I spent most of my childhood living on a construction site, creosote was used all over the place. As I grew up, I spent some time in the desert visiting, and had creosote tea, made from the leaves of the creosote bushes. Its probably why I like Retsina. All good memories. But a Creosote plant does sound like a great thing to model, besides you could really goop up a tank car and it would fit right in!


----------



## A&NRR (Aug 2, 2015)

Yea you can't really mess up weathering creosote, I don't guess. every time I smell creosote now I think of grandma's house. I remember when I was a kid taking a lot of pictures of the one on the corner of Crosstimbers and Hardy where my grandparents lived in Houston. With hopes of someday I'll build a model of it, never figured it'd be 35 years later. I'm going to find them and post them, maybe it'll help someone else who thinking of doing a creosote plant. I'll have them up by the weekend if I can find them. Their probably with the pictures I took of the paper mill in Lufkin TX. before it shut down, now it's being torn down.


----------



## A&NRR (Aug 2, 2015)

Going to try to post some pictures of the creosote plant next to my grandparents house back in the early '80's. Their not great but I was only 15 when I took them. Maybe it 'll help someone else who wants to model something like this. Due to my space I'm going to have to size it down.


----------



## A&NRR (Aug 2, 2015)

Here's the rest of the creosote pics.


----------



## Big Ed (Jun 16, 2009)

Ahhh, the smell of fresh creosote, still stuck in my nose.:smilie_daumenneg:

I used to pickup RR timbers at a creosote plant in Va back in the 70's.
All I remember is I hated to go in there as it was always hot and sticky! I guess they used steam in the creosote process? 
Everything you touched was black and gooey, and for some reason flies were all over the place!
All the workers were black and I don't mean by race, there might have been some black dudes working there along with white guys but I couldn't tell.
OK! (African Americans, or people of color!?) for the politically correct.

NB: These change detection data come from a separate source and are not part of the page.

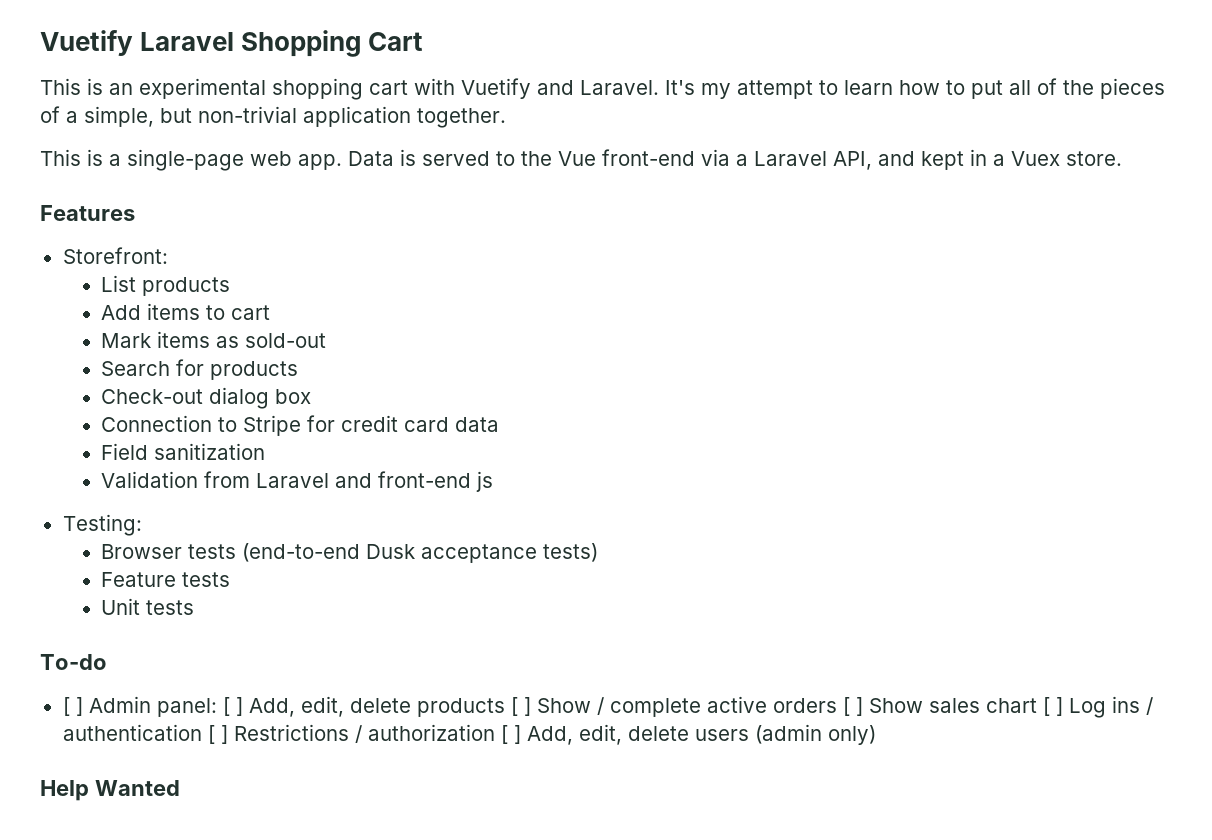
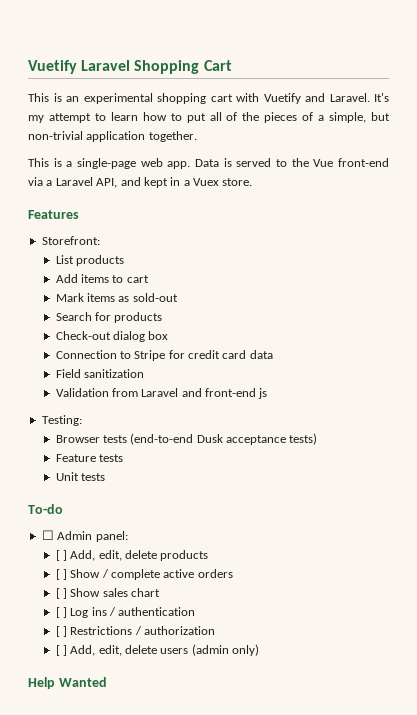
- [ ] Admin panel: [ ] Add, edit, delete products [ ] Show / complete active orders [ ] Show sales chart [ ] Log ins / authentication [ ] Restrictions / authorization [ ] Add, edit, delete users (admin only)
+ ☐ Admin panel:
+ [ ] Add, edit, delete products
+ [ ] Show / complete active orders
+ [ ] Show sales chart
+ [ ] Log ins / authentication
+ [ ] Restrictions / authorization
+ [ ] Add, edit, delete users (admin only)

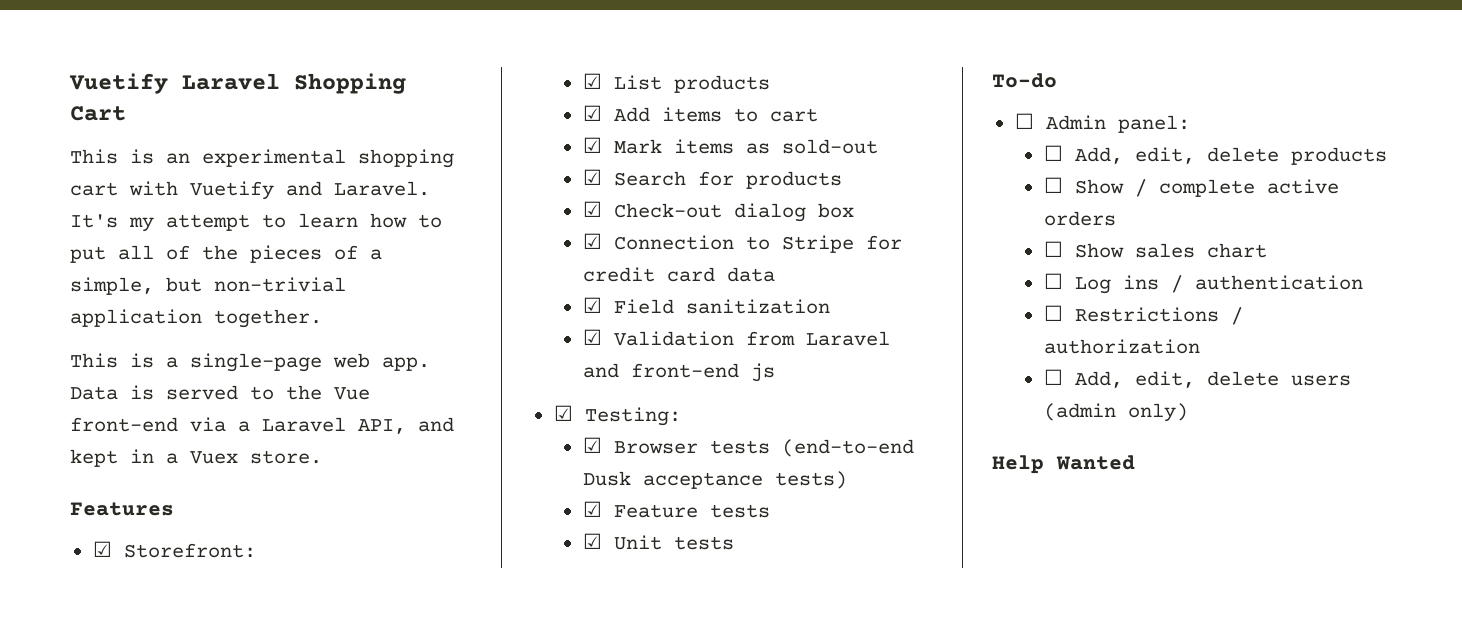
- Storefront:
+ ☑ Storefront:
- List products
+ ☑ List products
- Add items to cart
+ ☑ Add items to cart
- Mark items as sold-out
+ ☑ Mark items as sold-out
- Search for products
+ ☑ Search for products
- Check-out dialog box
+ ☑ Check-out dialog box
- Connection to Stripe for credit card data
+ ☑ Connection to Stripe for credit card data
- Field sanitization
+ ☑ Field sanitization
- Validation from Laravel and front-end js
+ ☑ Validation from Laravel and front-end js
- Testing:
+ ☑ Testing:
- Browser tests (end-to-end Dusk acceptance tests)
+ ☑ Browser tests (end-to-end Dusk acceptance tests)
- Feature tests
+ ☑ Feature tests
- Unit tests
+ ☑ Unit tests
- [ ] Add, edit, delete products
+ ☐ Add, edit, delete products
- [ ] Show / complete active orders
+ ☐ Show / complete active orders
- [ ] Show sales chart
+ ☐ Show sales chart
- [ ] Log ins / authentication
+ ☐ Log ins / authentication
- [ ] Restrictions / authorization
+ ☐ Restrictions / authorization
- [ ] Add, edit, delete users (admin only)
+ ☐ Add, edit, delete users (admin only)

And as tight as I could chain those timbers down on the flatbed, they would always want slide off the back!
They were worse then hauling RR track!
I tossed a lot of work gloves hauling those!
It was always hot and your sweat used to burn your skin!

Go for it, scratch build from pictures.


----------



## DonR (Oct 18, 2012)

There is lots of interesting plumbing, tanks and other hardware
in that plant. Should be fun to model. 

Don


----------



## A&NRR (Aug 2, 2015)

That's my plan, to build it from the pictures and memories. I might have to put it on an extension coming off of the main table. It'll work since I already have one track that goes to the edge. It's my interchange but if I add on a 2'x4' and put the creosote plant there with an interchange running next to it, might work. I already have the tanks and a few of the Walthers piping sets, the rest will be scratch. My dream layout will include the paper mill in Lufkin. I've taken several pictures of that as well years ago when it was in full operation.


----------